**PROBLEM TO SOLVE:** In the entries below, filter for the word "servicio" and copy every matching line.
DATA TO USE section start
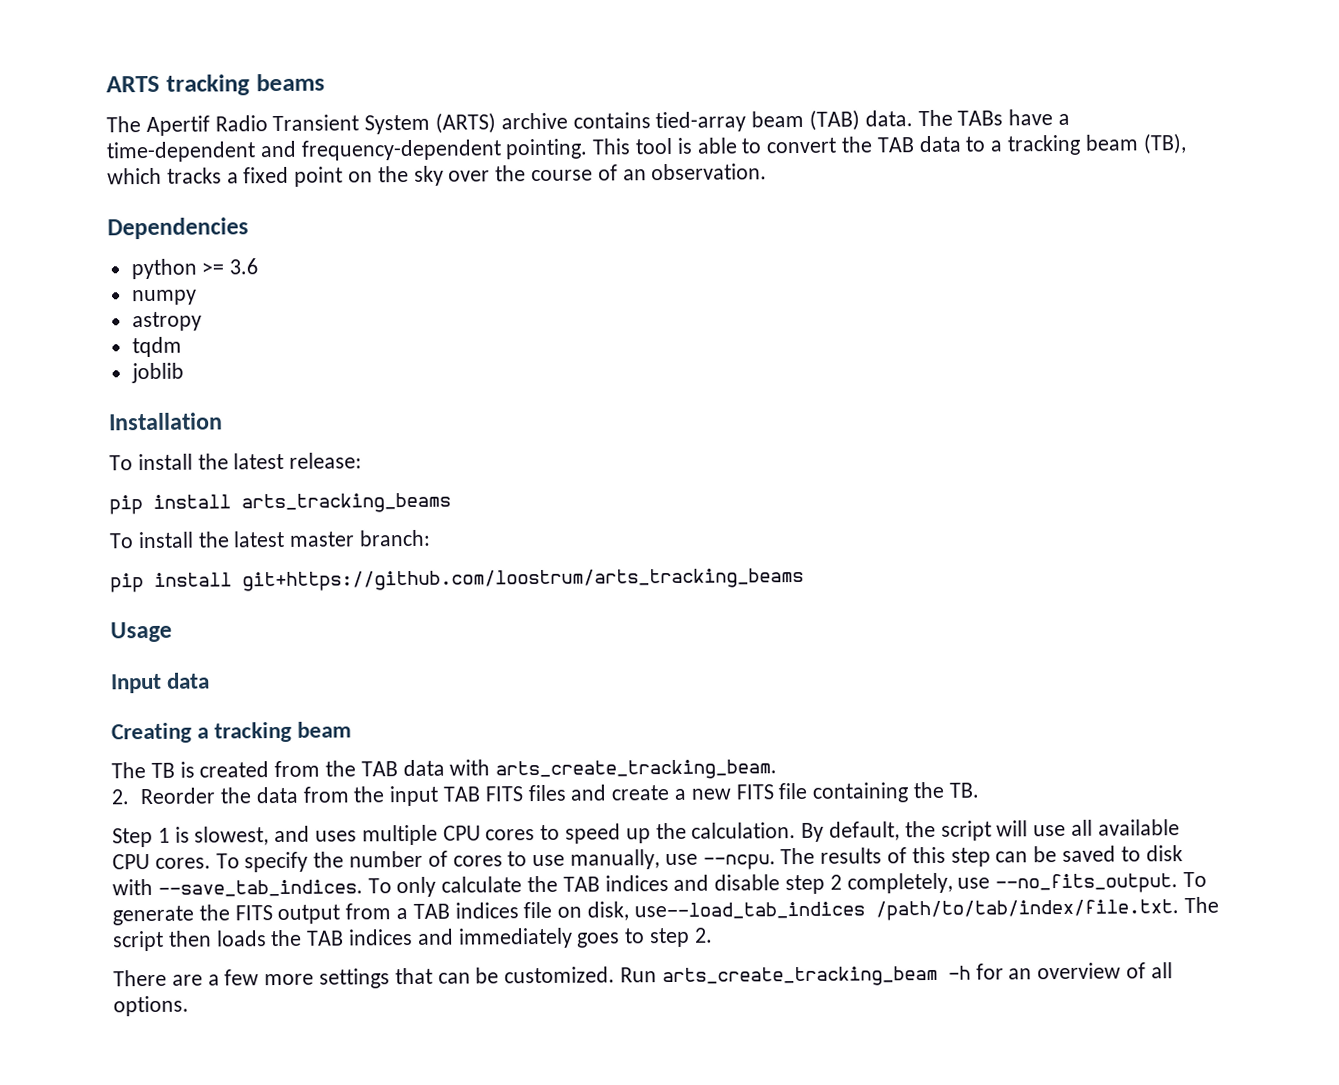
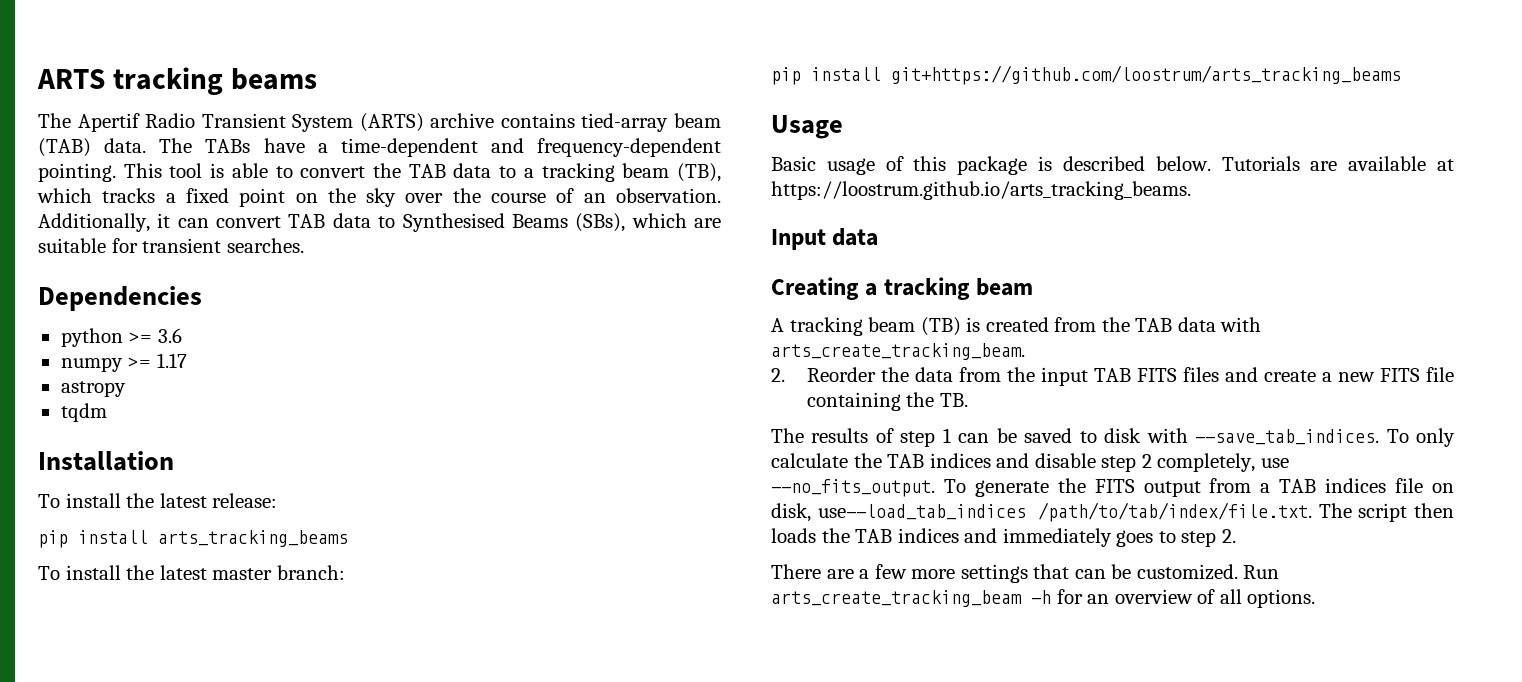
+ Additionally, it can convert TAB data to Synthesised Beams (SBs), which are suitable for transient searches.
- numpy
+ numpy >= 1.17
- joblib
+ Basic usage of this package is described below. Tutorials are available at https://loostrum.github.io/arts_tracking_beams.
- The TB is created from the TAB data with arts_create_tracking_beam.
+ A tracking beam (TB) is created from the TAB data with arts_create_tracking_beam.
- Step 1 is slowest, and uses multiple CPU cores to speed up the calculation. By default, the script will use all available CPU cores. To specify the number of cores to use manually, use --ncpu. The results of this step can be saved to disk with --save_tab_indices.
+ The results of step 1 can be saved to disk with --save_tab_indices.

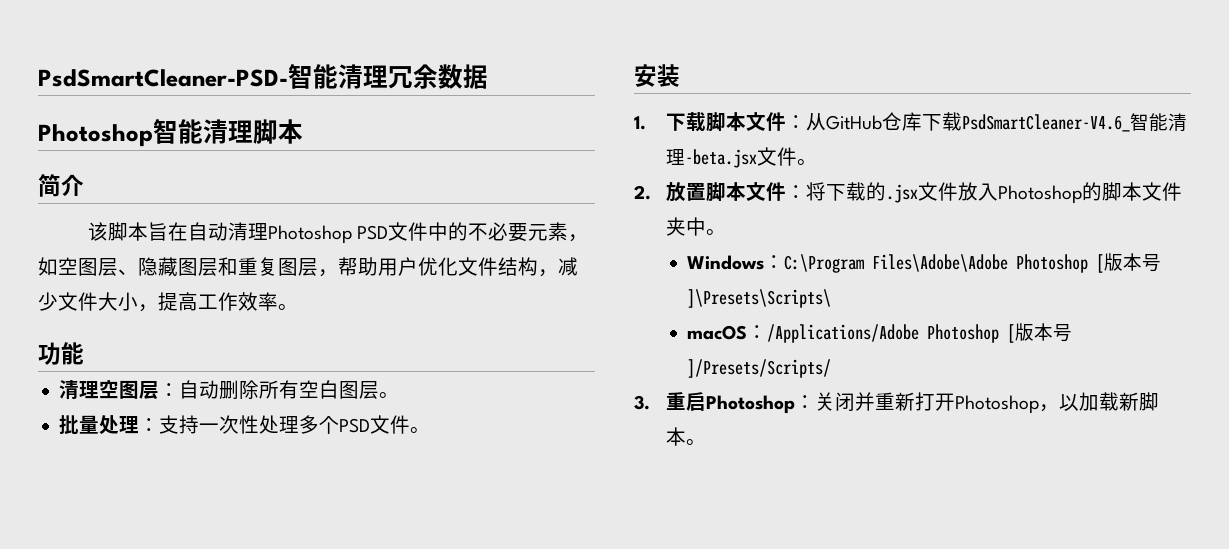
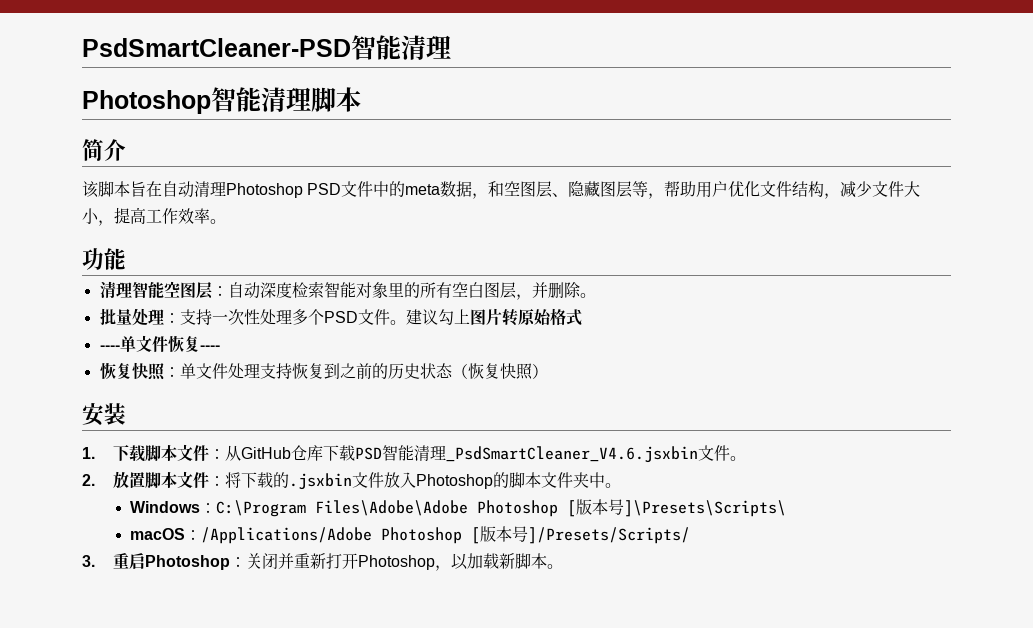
- PsdSmartCleaner-PSD-智能清理冗余数据
+ PsdSmartCleaner-PSD智能清理
- 该脚本旨在自动清理Photoshop PSD文件中的不必要元素，如空图层、隐藏图层和重复图层，帮助用户优化文件结构，减少文件大小，提高工作效率。
+ 该脚本旨在自动清理Photoshop PSD文件中的meta数据，和空图层、隐藏图层等，帮助用户优化文件结构，减少文件大小，提高工作效率。
- 清理空图层：自动删除所有空白图层。
+ 清理智能空图层：自动深度检索智能对象里的所有空白图层，并删除。
+ 建议勾上图片转原始格式
+ ----单文件恢复----
+ 恢复快照：单文件处理支持恢复到之前的历史状态（恢复快照）
- 1.下载脚本文件：从GitHub仓库下载PsdSmartCleaner-V4.6_智能清理-beta.jsx文件。
+ 1.下载脚本文件：从GitHub仓库下载PSD智能清理_PsdSmartCleaner_V4.6.jsxbin文件。
- 2.放置脚本文件：将下载的.jsx文件放入Photoshop的脚本文件夹中。
+ 2.放置脚本文件：将下载的.jsxbin文件放入Photoshop的脚本文件夹中。

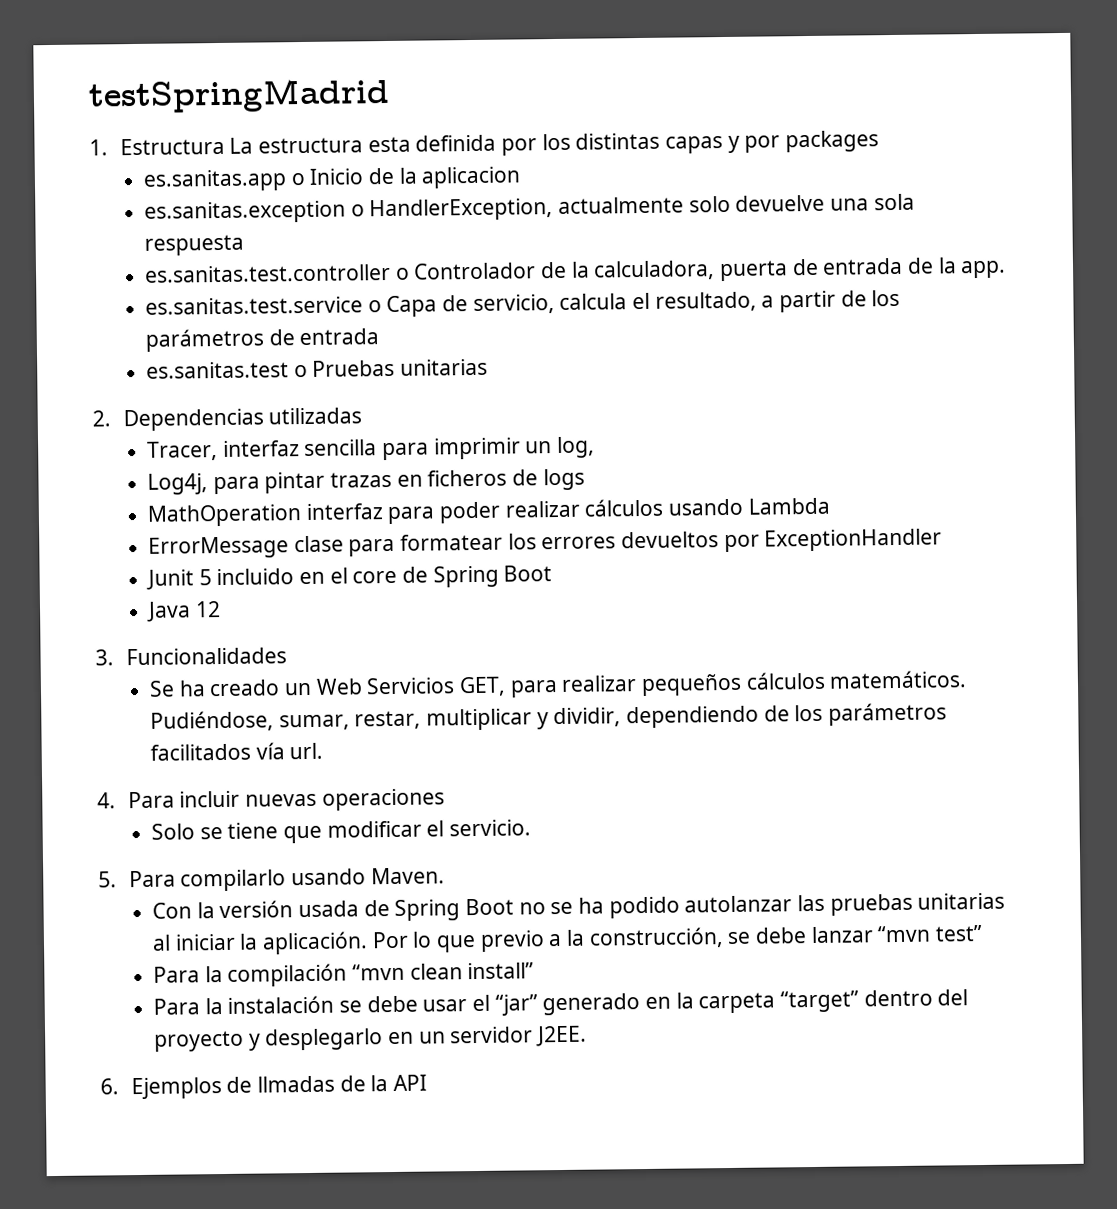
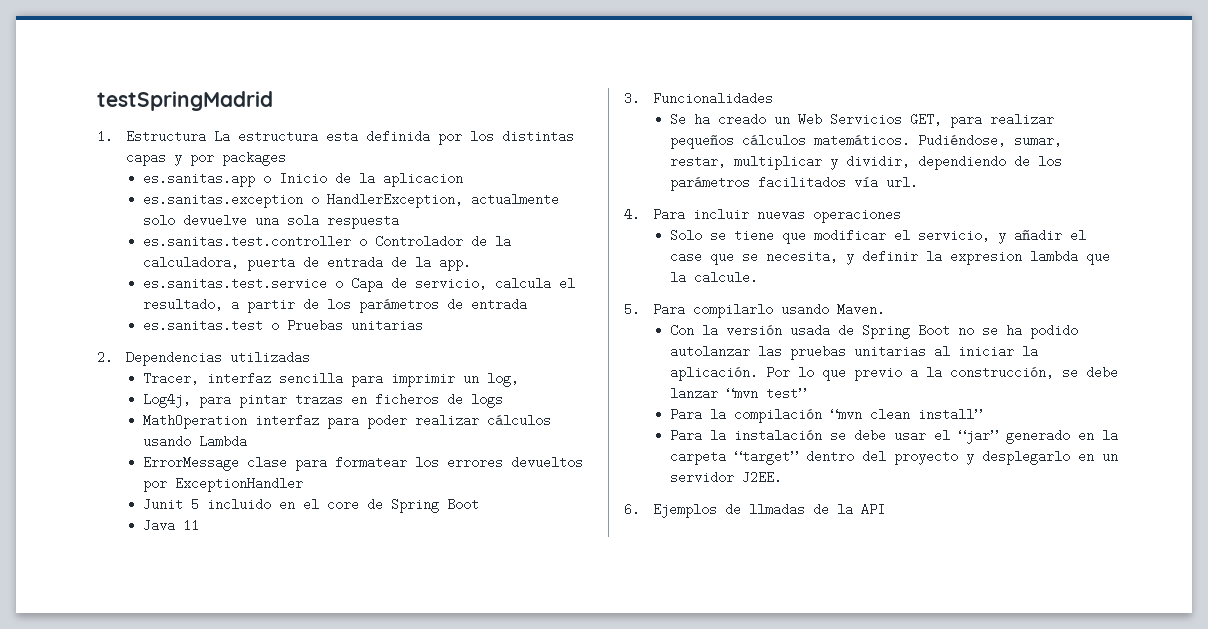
- Java 12
+ Java 11
- Solo se tiene que modificar el servicio.
+ Solo se tiene que modificar el servicio, y añadir el case que se necesita, y definir la expresion lambda que la calcule.

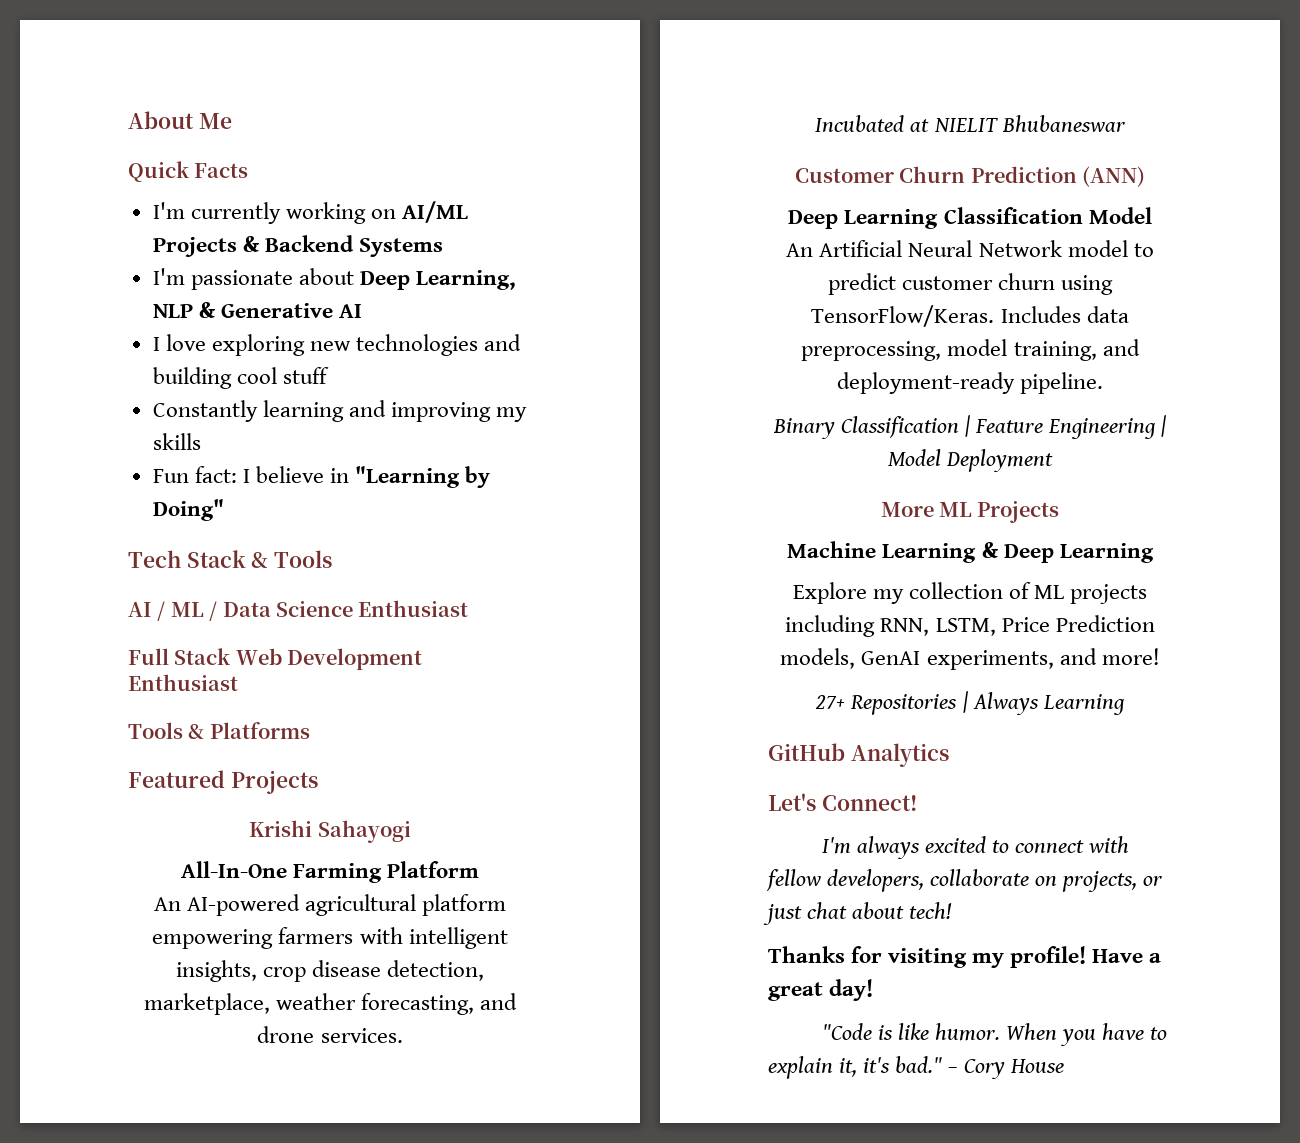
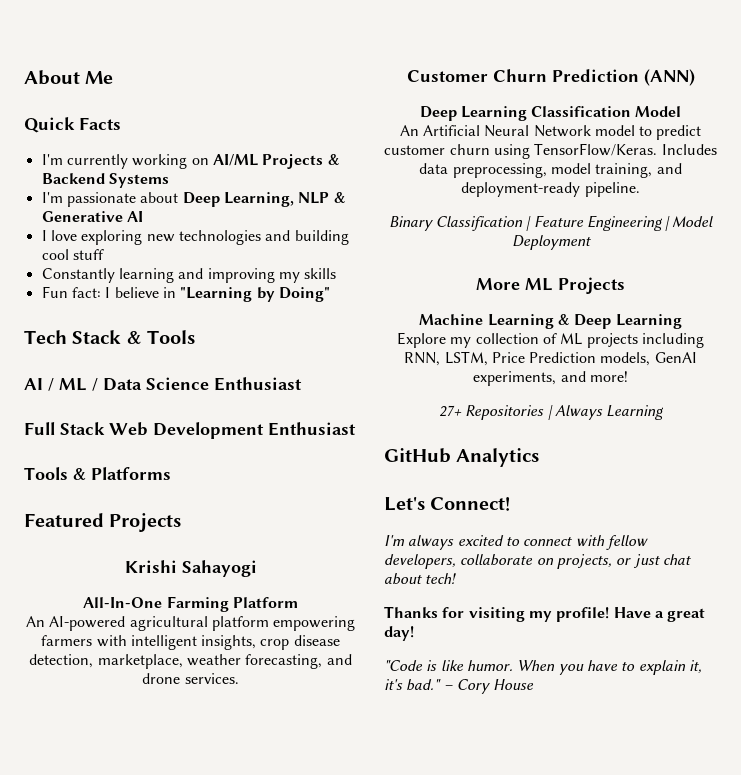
- Incubated at NIELIT Bhubaneswar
DATA TO USE section end
**RESPONSE TO THIS EXERCISE:**
- Solo se tiene que modificar el servicio.
+ Solo se tiene que modificar el servicio, y añadir el case que se necesita, y definir la expresion lambda que la calcule.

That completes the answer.